**RECORDS SHOWN:**
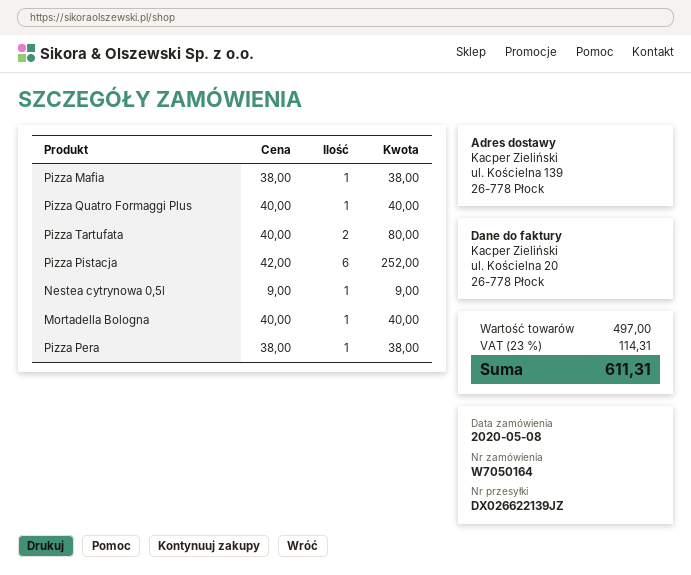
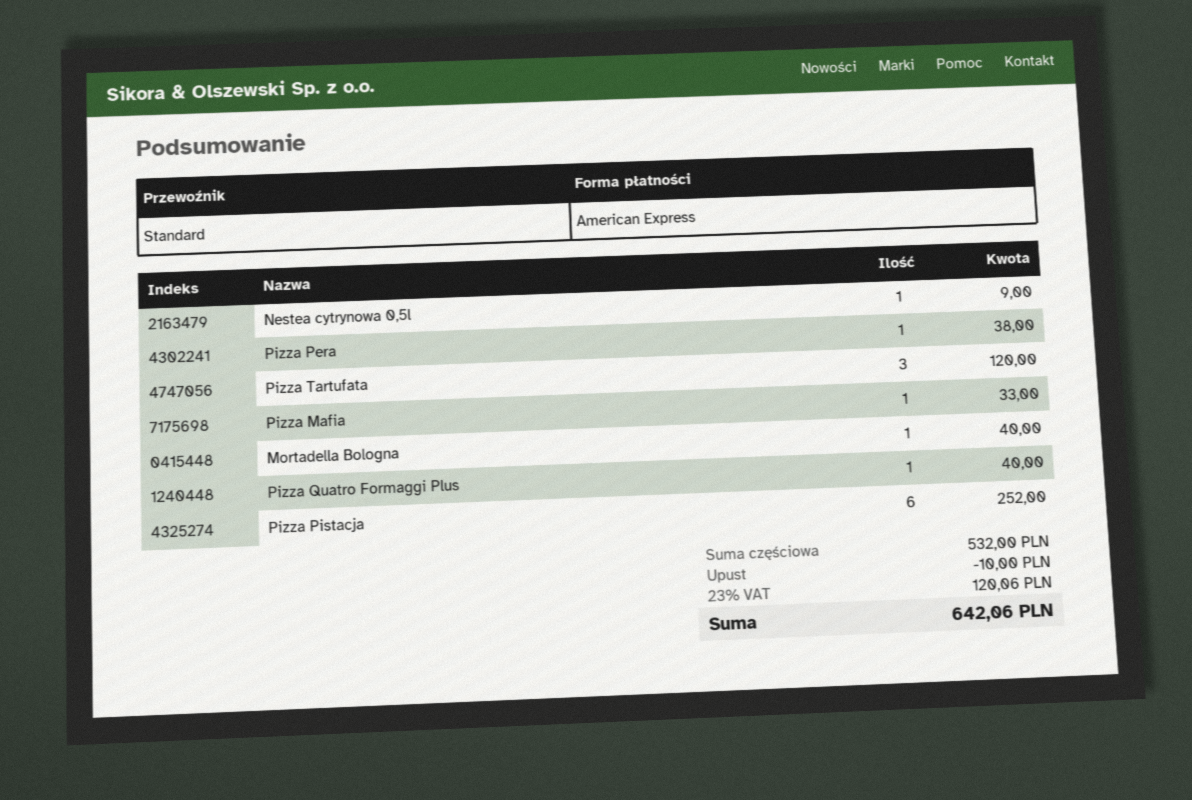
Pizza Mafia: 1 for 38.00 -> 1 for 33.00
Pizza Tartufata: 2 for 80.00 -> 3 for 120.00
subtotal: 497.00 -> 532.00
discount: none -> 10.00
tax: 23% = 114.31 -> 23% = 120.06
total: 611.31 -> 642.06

==

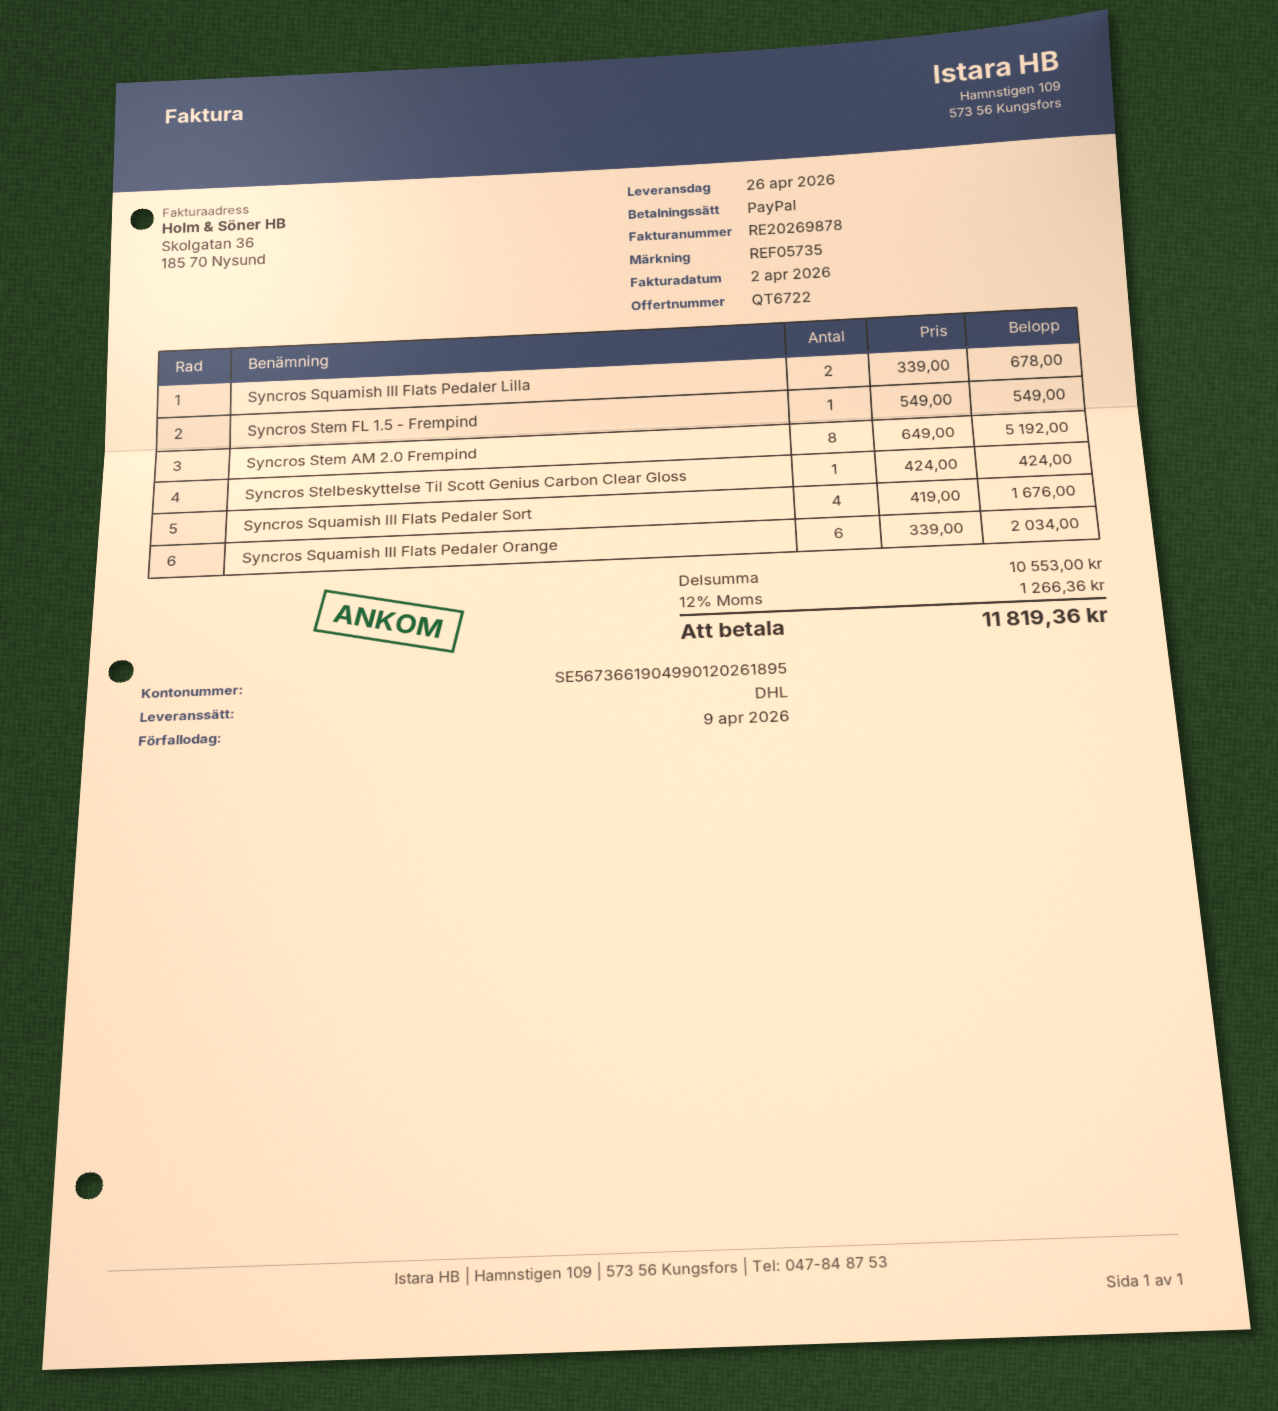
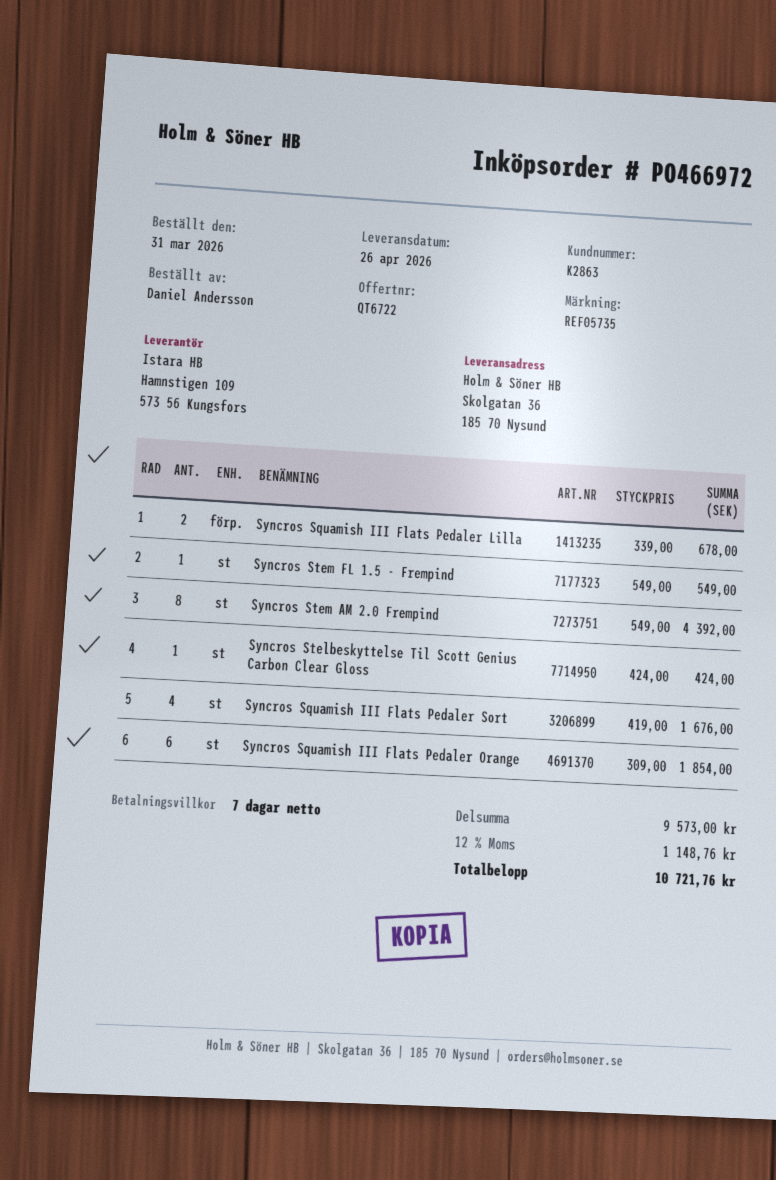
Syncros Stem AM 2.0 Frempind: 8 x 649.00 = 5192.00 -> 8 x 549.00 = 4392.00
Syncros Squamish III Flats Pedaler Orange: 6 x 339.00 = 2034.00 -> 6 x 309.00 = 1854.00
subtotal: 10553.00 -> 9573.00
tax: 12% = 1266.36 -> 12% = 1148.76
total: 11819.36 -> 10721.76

* * *

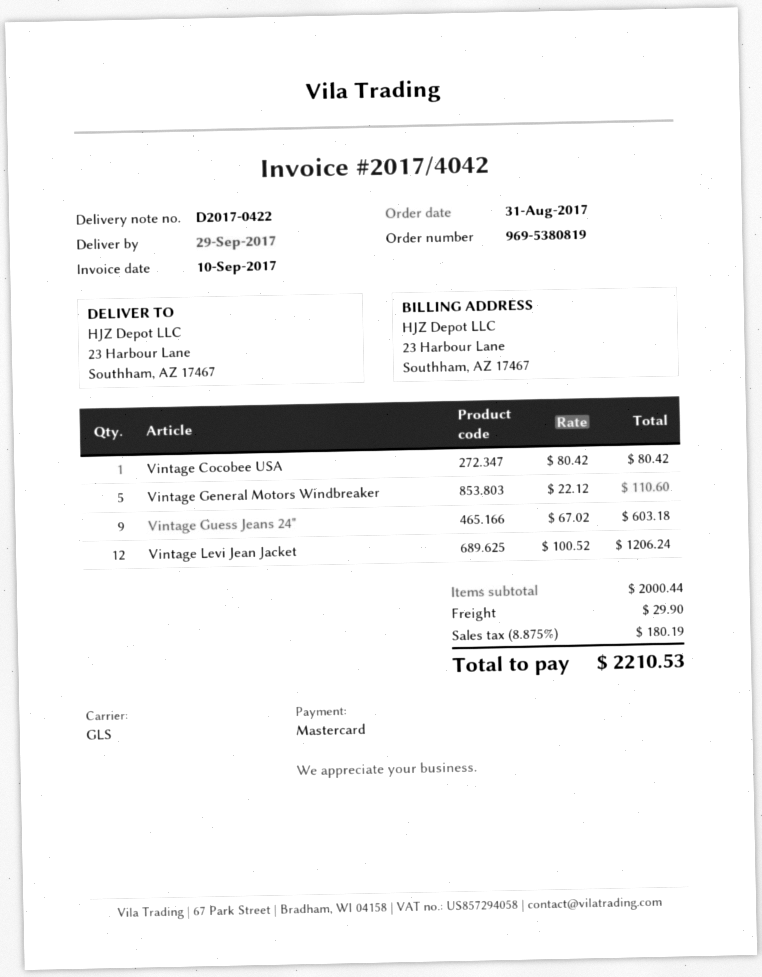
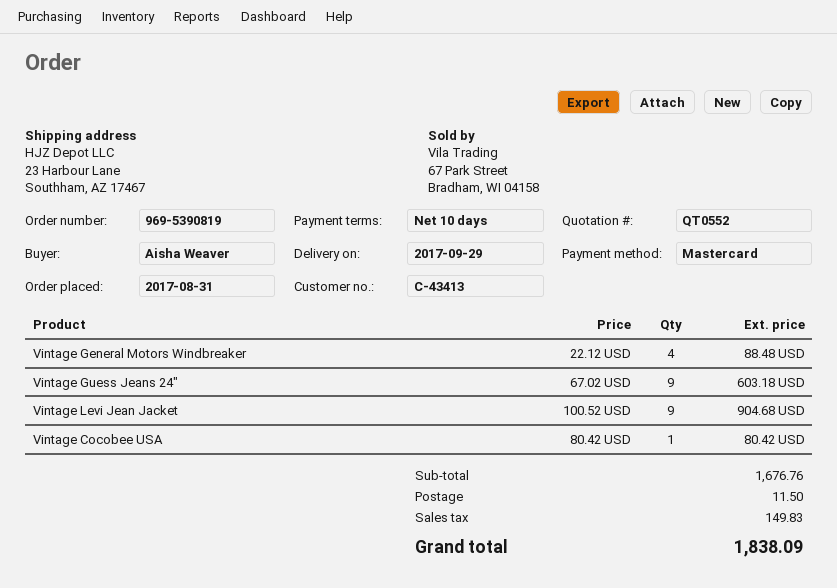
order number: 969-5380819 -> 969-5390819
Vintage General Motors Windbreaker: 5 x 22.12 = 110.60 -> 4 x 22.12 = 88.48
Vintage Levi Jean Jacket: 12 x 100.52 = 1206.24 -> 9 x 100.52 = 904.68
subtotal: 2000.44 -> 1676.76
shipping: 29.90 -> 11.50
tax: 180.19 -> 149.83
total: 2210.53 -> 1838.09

**PROBLEM DETAILS:**
Search the data for the string "Pizza" and copy out every line where it is found.

**REPLY:**
Pizza Mafia: 1 for 38.00 -> 1 for 33.00
Pizza Tartufata: 2 for 80.00 -> 3 for 120.00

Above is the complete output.